I first wrote about PowerShell back in 2004, when it was called Monad and/or MSH. What most intrigued me was the way .NET objects could flow through its pipeline. I wouldn’t have thought then, or now, of reaching for PowerShell just to do some basic logfile processing. But Scott Hanselman’s log analysis example today got my attention.
My assumption was that Python would offer easier and more natural ways to absorb, consolidate, sort, and emit the kind of simple log data shown in Scott’s example. But when I tried to recreate that example in Python, I developed a new appreciation for PowerShell’s data munging chops. The selection, grouping, summing, and sorting capabilities — and the pervasive use of the pipeline — are potent ways to manipulate .NET objects. But they’re equally potent when you’re just munging a CSV file.

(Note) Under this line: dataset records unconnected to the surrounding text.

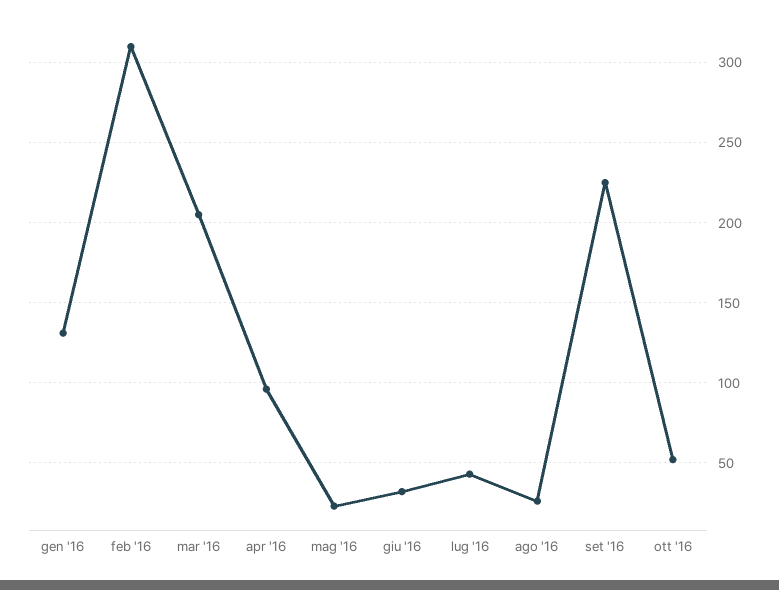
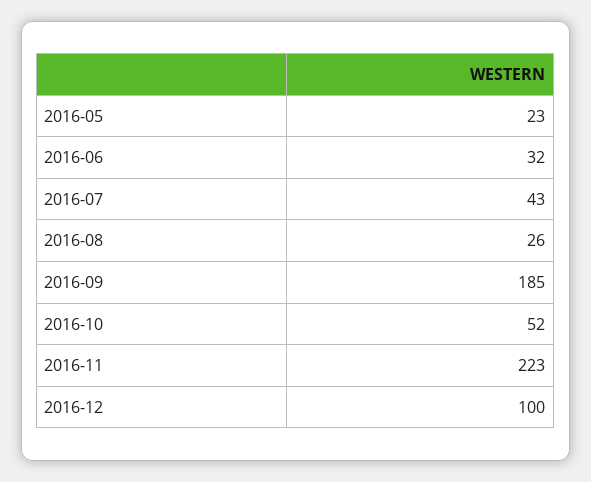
gen '16: 130 -> none
feb '16: 310 -> none
mar '16: 205 -> none
apr '16: 95 -> none
set '16: 225 -> 185
2016-11: none -> 223
2016-12: none -> 100

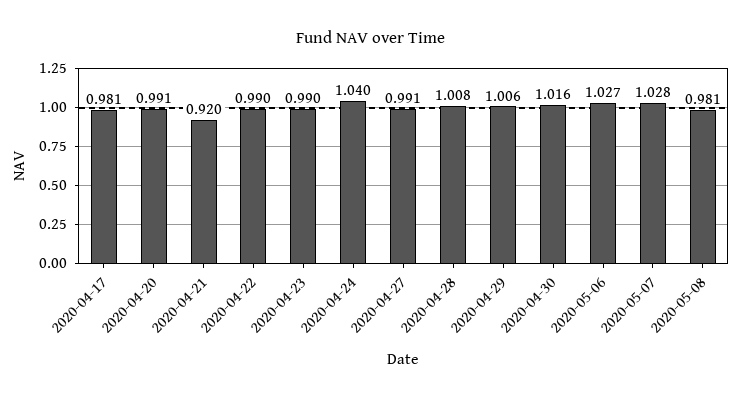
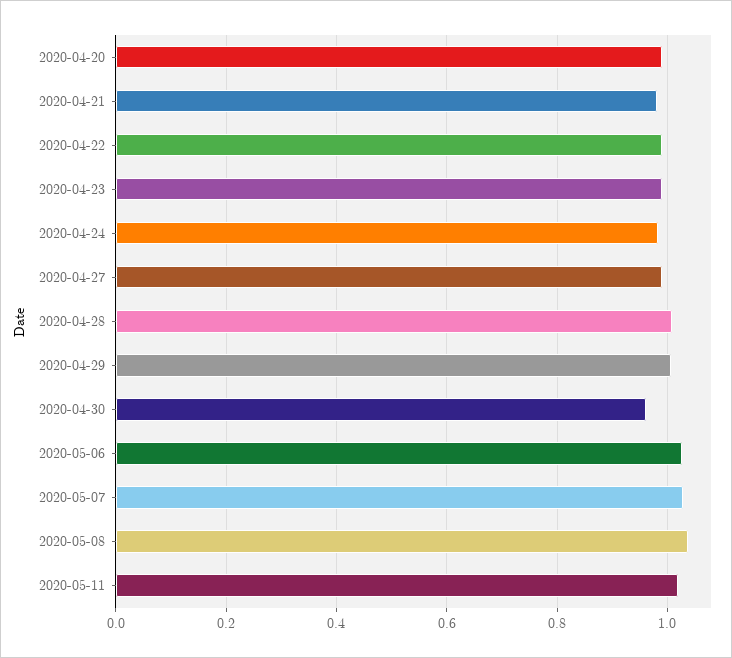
2020-04-17: 0.981 -> none
2020-04-21: 0.92 -> 0.98
2020-04-24: 1.04 -> 0.98
2020-04-30: 1.016 -> 0.96
2020-05-08: 0.981 -> 1.04
2020-05-11: none -> 1.02

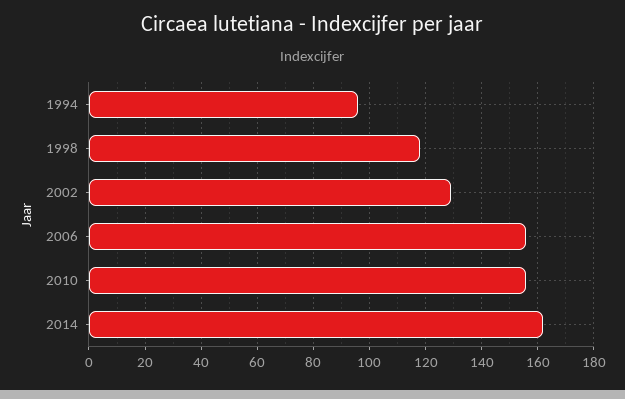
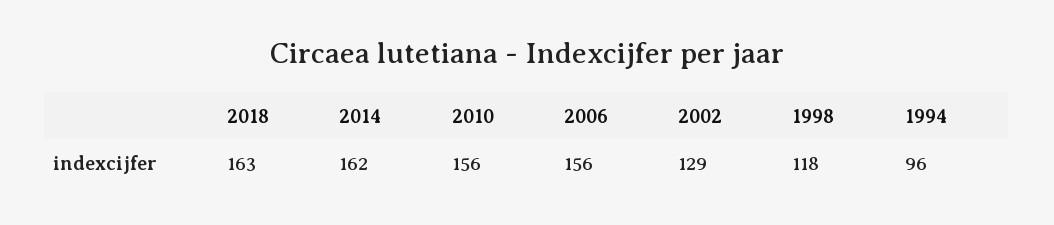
2018: none -> 163

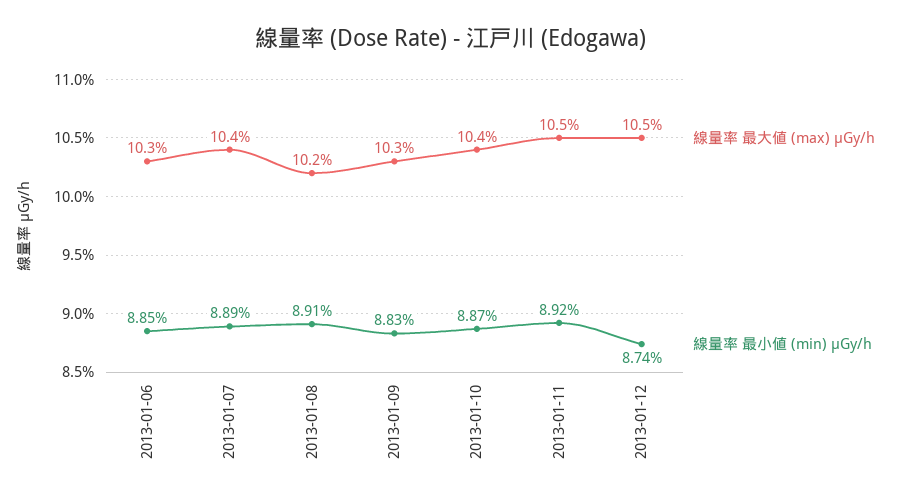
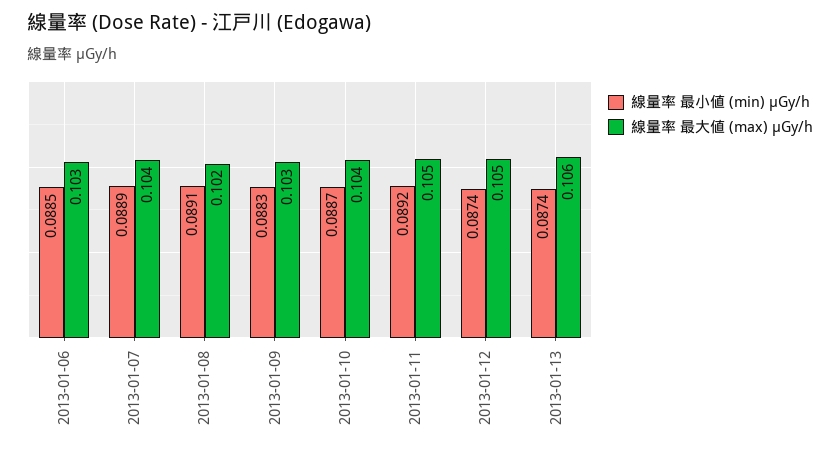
線量率 最小値 (min) μGy/h, 2013-01-13: none -> 0.0874
線量率 最大値 (max) μGy/h, 2013-01-13: none -> 0.106

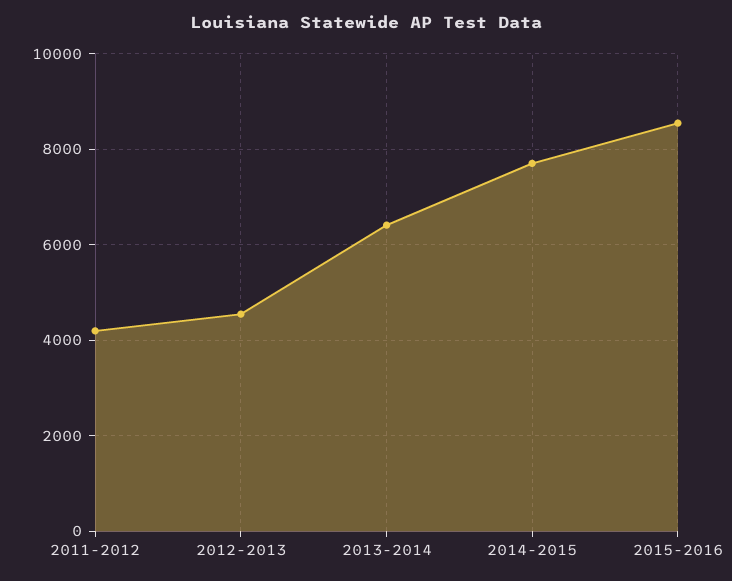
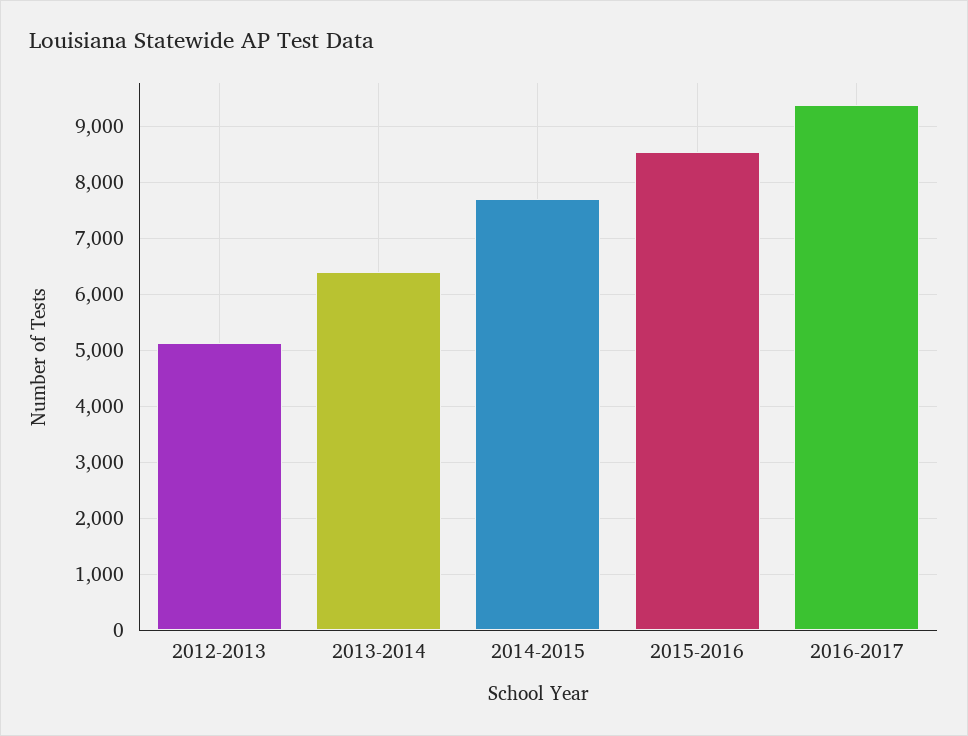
2011-2012: 4200 -> none
2012-2013: 4600 -> 5200
2016-2017: none -> 9400

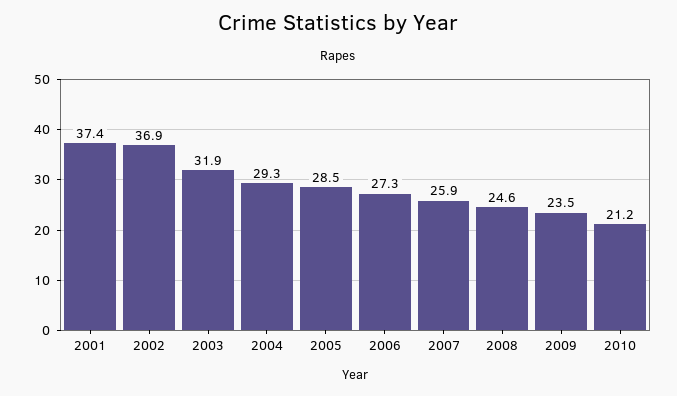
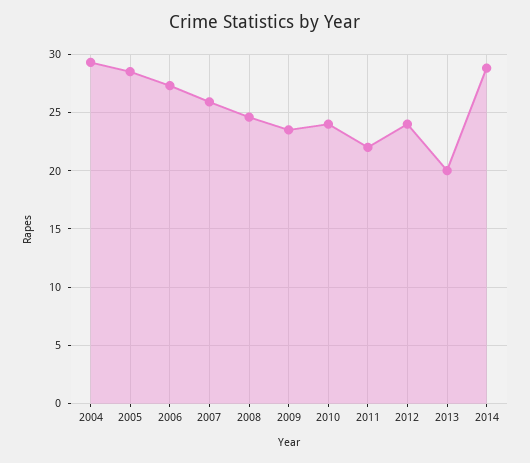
2001: 37.4 -> none
2002: 36.9 -> none
2003: 31.9 -> none
2010: 21.2 -> 24
2011: none -> 22
2012: none -> 24
2013: none -> 20
2014: none -> 29

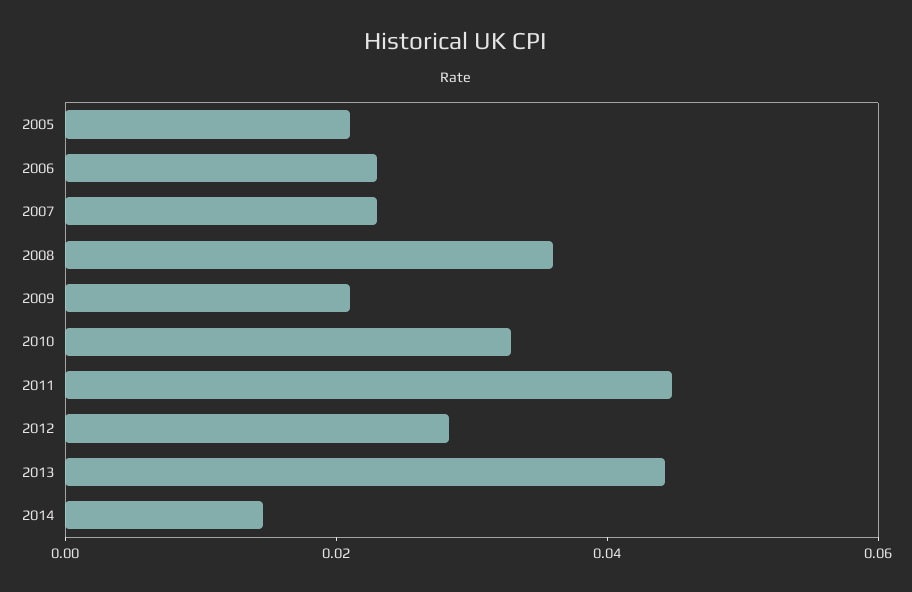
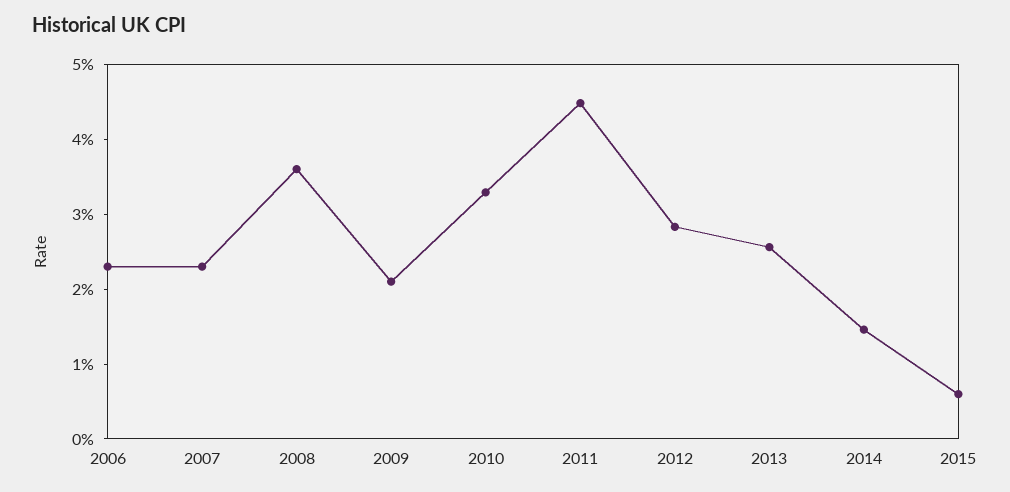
2005: 0.02 -> none
2013: 0.045 -> 0.026
2015: none -> 0.006

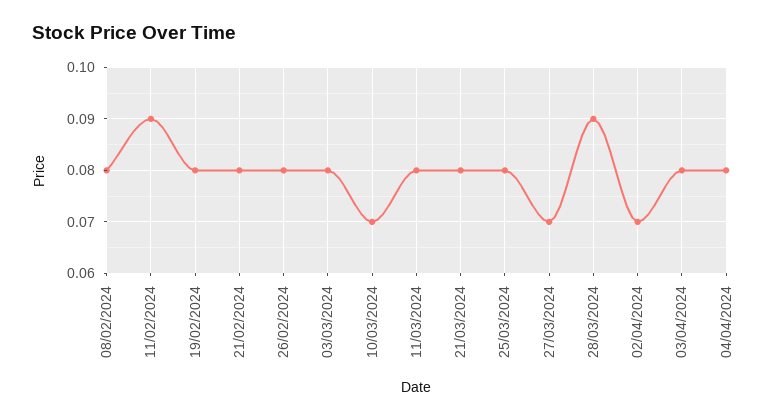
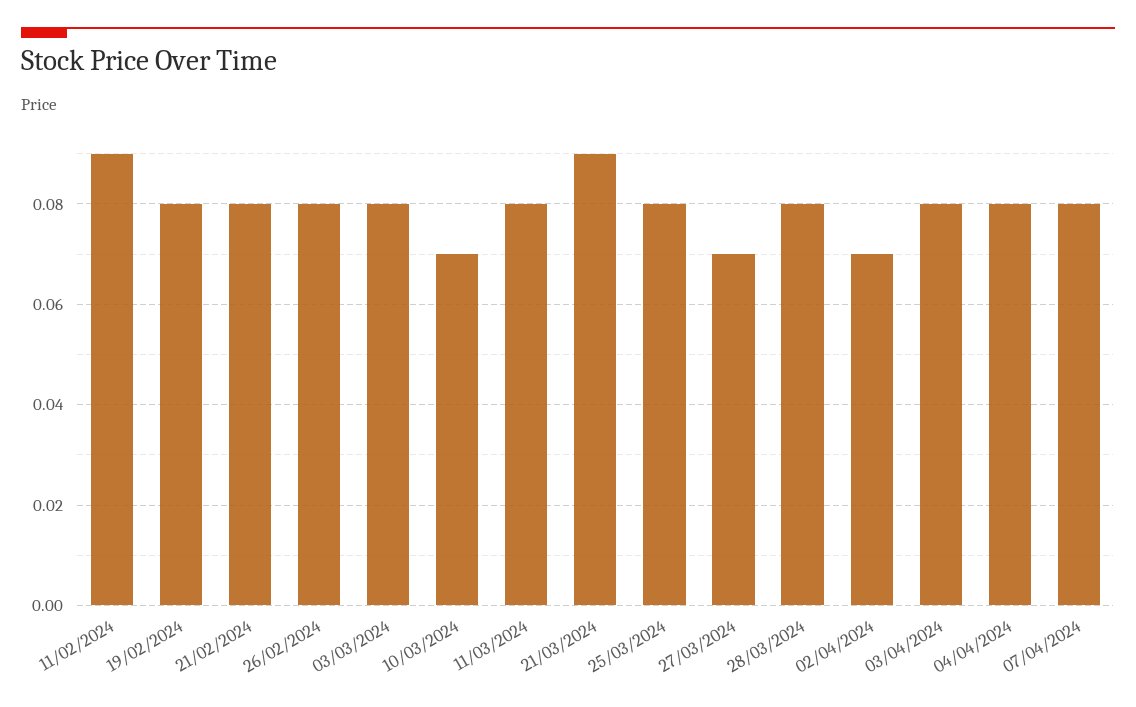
08/02/2024: 0.08 -> none
21/03/2024: 0.08 -> 0.09
28/03/2024: 0.09 -> 0.08
07/04/2024: none -> 0.08

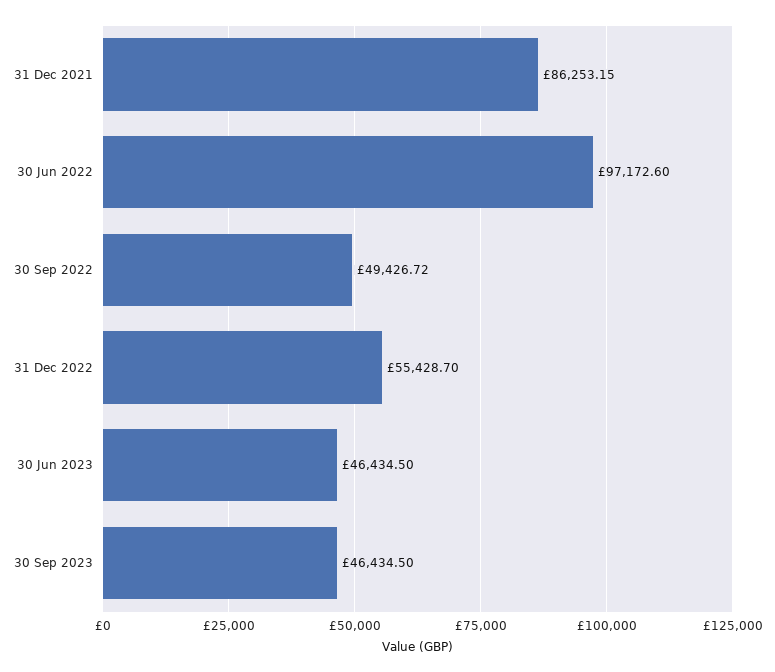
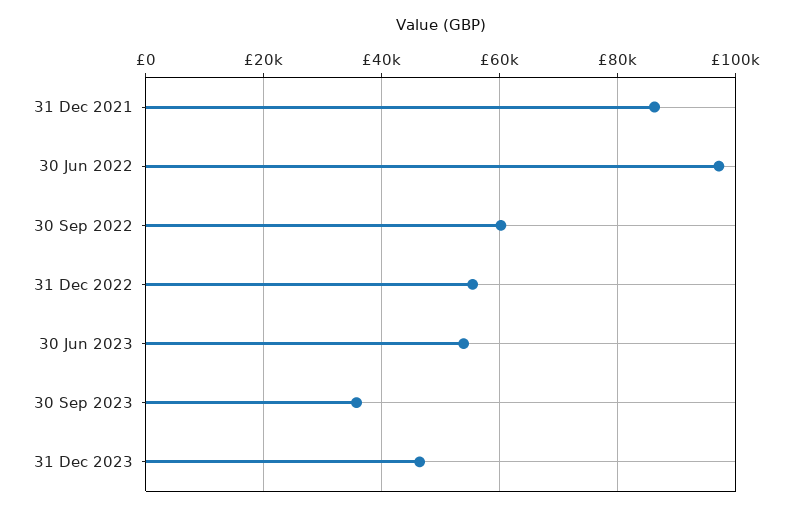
30 Sep 2022: 49426.72 -> 60000
30 Jun 2023: 46434.5 -> 54000
30 Sep 2023: 46434.5 -> 36000
31 Dec 2023: none -> 46000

True, Python has a csv module that’s roughly equivalent to PowerShell’s Import-CSV, so you can easily slurp the data into a dictionary, taking fieldnames from the first row. But how do you perform the selection, grouping, summing, and sorting as succintly and — for lack of a better word — as composably? I didn’t find obvious answers. Of course, just because I failed doesn’t mean it can’t be done. I’d be curious to see solutions in Python (or Ruby, Perl, etc.) that people think capture the spirit of Scott’s example. I suspect there may be interesting lessons to be learned going in both directions.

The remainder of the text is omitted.